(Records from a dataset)
——————————

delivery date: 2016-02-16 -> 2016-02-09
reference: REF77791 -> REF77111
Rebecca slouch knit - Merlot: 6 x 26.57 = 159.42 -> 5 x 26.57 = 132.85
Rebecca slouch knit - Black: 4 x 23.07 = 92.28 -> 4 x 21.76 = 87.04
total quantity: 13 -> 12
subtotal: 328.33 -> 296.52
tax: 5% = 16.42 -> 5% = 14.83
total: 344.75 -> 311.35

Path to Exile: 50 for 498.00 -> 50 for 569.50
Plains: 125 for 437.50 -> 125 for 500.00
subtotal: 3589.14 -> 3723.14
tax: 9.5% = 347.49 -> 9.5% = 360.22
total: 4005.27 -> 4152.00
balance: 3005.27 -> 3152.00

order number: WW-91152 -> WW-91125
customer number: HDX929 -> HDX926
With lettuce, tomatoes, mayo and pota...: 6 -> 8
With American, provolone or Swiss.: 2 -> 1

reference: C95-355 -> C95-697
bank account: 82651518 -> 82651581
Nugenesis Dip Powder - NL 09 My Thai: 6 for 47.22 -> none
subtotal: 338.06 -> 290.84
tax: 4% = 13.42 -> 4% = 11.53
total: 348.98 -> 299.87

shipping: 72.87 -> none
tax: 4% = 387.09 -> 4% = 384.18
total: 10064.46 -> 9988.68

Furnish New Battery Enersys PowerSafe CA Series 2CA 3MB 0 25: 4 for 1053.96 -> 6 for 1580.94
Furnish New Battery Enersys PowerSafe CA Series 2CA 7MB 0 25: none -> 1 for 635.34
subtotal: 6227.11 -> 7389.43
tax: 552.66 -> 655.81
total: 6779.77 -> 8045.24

——————————

■ **Your assignment**
The word "slouch" appears on some lines of the data above; count those lines and return only the number.

■ **Written response**
2